05 de março de 2012 1

Como jornalista, já passei por três Superterças – em 2000, 2004 e 2008. Hoje, é minha quarta como editor de assuntos internacionais. É um dia tenso para quem acompanha a política mundial. A eleição nos EUA, por si só, já é um pleito confuso para nós, brasileiros. E, aos repórteres e editores, que lidamos com ela, cabe explicar, contextualizar, interpretar.

Para se ter uma ideia de como a Superterça é importante no complexo sistema eleitoral americano, basta lembrar que desde a primeira prévia este ano, em Iowa, no início de janeiro, até sábado passado, em Washington, foram 11 disputas internas no Partido Republicano, que distribuíram 318 delegados. Só hoje, em um único dia, 10 Estados realizam prévias – e 437 delegados estão em jogo. Vale lembrar que são esses delegados que irão escolher o candidato do partido lá em agosto, em Tampa, na Flórida, quando o Partido Republicano realiza a sua convenção nacional.

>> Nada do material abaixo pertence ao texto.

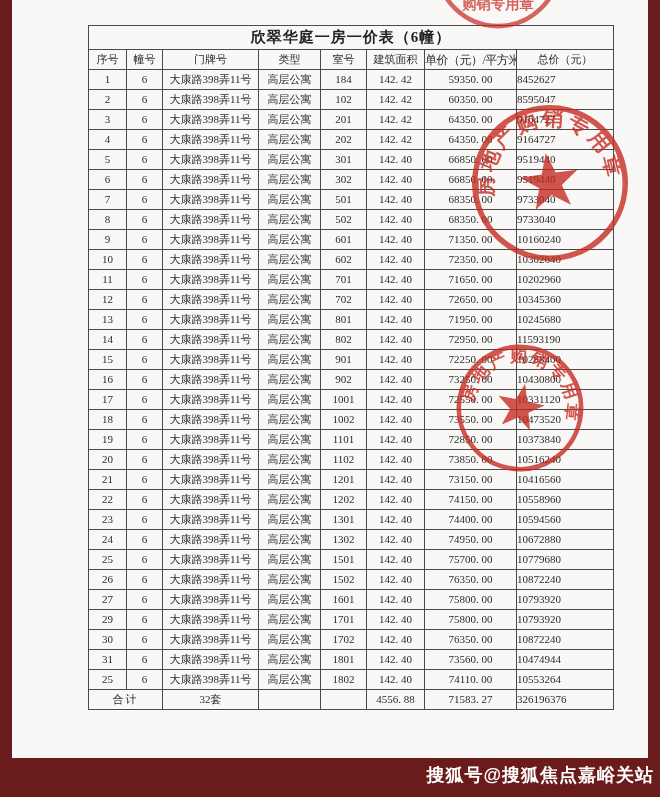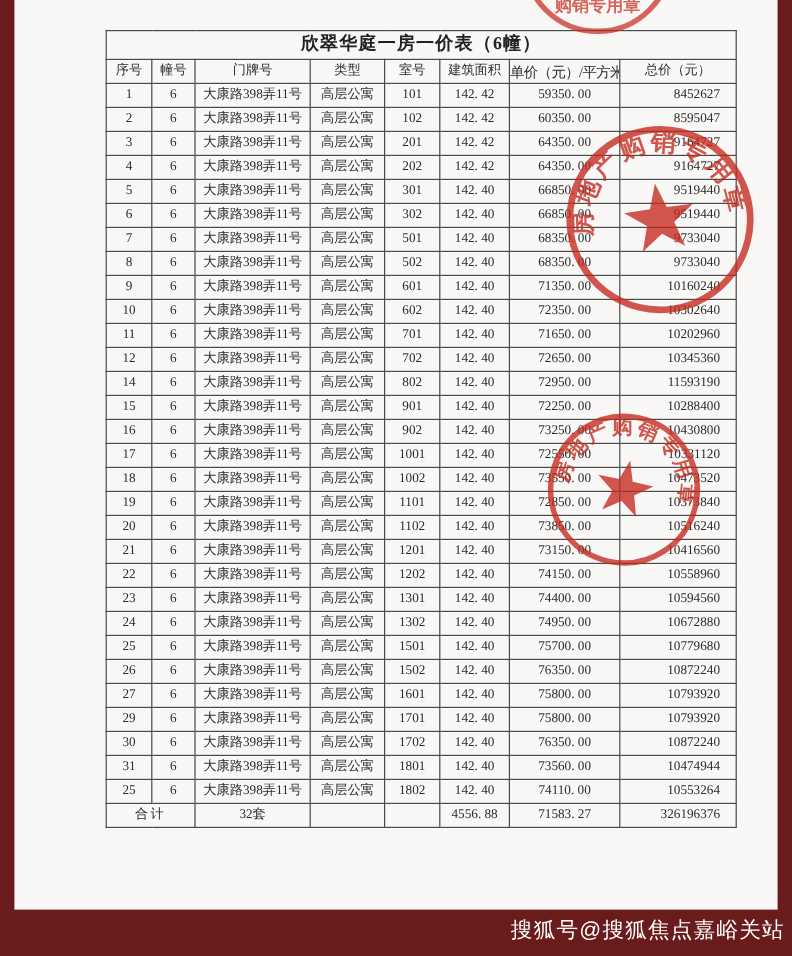--- a/index.html
+++ b/index.html
@@ -27,37 +27,37 @@
   .price-table col:nth-child(8){width:97px;}
   .price-table th,.price-table td{
     border:1px solid #4a4a4a;font-weight:normal;text-align:center;
     padding:0;font-size:11px;line-height:1;height:19px;
     overflow:hidden;white-space:nowrap;
   }
   .title-row th{
     font-size:15px;font-weight:bold;height:23px;letter-spacing:1px;color:#222;
   }
   .price-table th.h6{font-size:12px;letter-spacing:-0.5px;}
-  .price-table td.c7{text-align:right;padding-right:13px;}
+  .price-table td.c7{text-align:left;padding-right:13px;}
   .price-table td.f-label{letter-spacing:2px;font-family:Liberation Serif, serif;}
   
   .stamp{position:absolute;color:#c5281d;opacity:.78;pointer-events:none;}
   .stamp-a{left:458px;top:103px;width:160px;height:160px;transform:rotate(-8deg);}
   .stamp-b{left:443px;top:343px;width:130px;height:130px;transform:rotate(12deg);}
   .stamp-c{left:421px;top:-100px;width:130px;height:130px;opacity:.7;}
   .stamp .ring{fill:none;stroke:currentColor;stroke-width:7;}
   .stamp .star{fill:currentColor;}
   .stamp .arc{fill:currentColor;font-size:26px;letter-spacing:4px;font-weight:bold;
     font-family:"Liberation Serif","DejaVu Serif",serif;}
   .stamp .label{fill:currentColor;font-size:22px;font-weight:bold;
     font-family:"Liberation Serif","DejaVu Serif",serif;}
   
   .watermark{
     position:absolute;right:6px;bottom:10px;color:#ffffff;
-    font-size:18px;font-weight:normal;letter-spacing:1px;
+    font-size:18px;font-weight:bold;letter-spacing:1px;
     font-family:"Liberation Sans","DejaVu Sans",sans-serif;
   }
 </style>
 </head>
 <body>
 
 <div class="frame" style="background: rgb(106, 27, 27);">
   <div class="paper" style="background: rgb(249, 248, 246);">
 
     <table class="price-table">
@@ -85,21 +85,21 @@
             <th class="h6">单价（元）/平方米</th>
             <th class="h7">总价（元）</th>
           </tr>
       </thead>
       <tbody id="table-body">
           <tr>
             <td class="c0">1</td>
             <td class="c1">6</td>
             <td class="c2">大康路398弄11号</td>
             <td class="c3">高层公寓</td>
-            <td class="c4">101</td>
+            <td class="c4">184</td>
             <td class="c5">142. 42</td>
             <td class="c6">59350. 00</td>
             <td class="c7">8452627</td>
           </tr>
           <tr>
             <td class="c0">2</td>
             <td class="c1">6</td>
             <td class="c2">大康路398弄11号</td>
             <td class="c3">高层公寓</td>
             <td class="c4">102</td>
@@ -199,20 +199,30 @@
           </tr>
           <tr>
             <td class="c0">12</td>
             <td class="c1">6</td>
             <td class="c2">大康路398弄11号</td>
             <td class="c3">高层公寓</td>
             <td class="c4">702</td>
             <td class="c5">142. 40</td>
             <td class="c6">72650. 00</td>
             <td class="c7">10345360</td>
+          </tr>
+          <tr>
+            <td class="c0">13</td>
+            <td class="c1">6</td>
+            <td class="c2">大康路398弄11号</td>
+            <td class="c3">高层公寓</td>
+            <td class="c4">801</td>
+            <td class="c5">142. 40</td>
+            <td class="c6">71950. 00</td>
+            <td class="c7">10245680</td>
           </tr>
           <tr>
             <td class="c0">14</td>
             <td class="c1">6</td>
             <td class="c2">大康路398弄11号</td>
             <td class="c3">高层公寓</td>
             <td class="c4">802</td>
             <td class="c5">142. 40</td>
             <td class="c6">72950. 00</td>
             <td class="c7">11593190</td>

A Superterça é importante também porque tem um caráter simbólico – quem vence na maioria dos Estados – ou conquista a maioria dos delegados – sai vitaminado, praticamente imbatível ao final do dia. No bolo de Estados, está Ohio, o gélido Estado americano conhecido por ser determinante na corrida eleitoral. Nenhum candidato republicano tornou-se presidente sem ter vencido as prévias lá. É mais do que superstição. É tradição.

Acompanhar os resultados é complexo, porque precisamos não apenas contabilizar os vencedores, mas interpretar qual candidato, no cômputo geral, sai vitorioso. Desde as eleições gerais de 2000, quando várias emissoras americanas embarcaram na vitória de Al Gore antes mesmo de encerrada a contabilização na Flórida (que depois acabaria na consagração de George W. Bush), as redes de notícias têm adotado cautela. Amanhã, invariavelmente, irá surgir na tela da CNN a expressão “Too close to call”, que significa algo como “muito próximos para definição de um vencedor”. É o horror dos analistas porque, com a disputa muito acirrada, é impossível determinar um vencedor.

Será uma longa noite!

Comentários (1)

  • Elizabeth diz: 6 de março de 2012

    Espero ardentemente que Mitt Romney seja o vencedor hoje, não apenas em Ohio, mas no cômputo geral. Ele parece ser o único com chances de vencer Obama.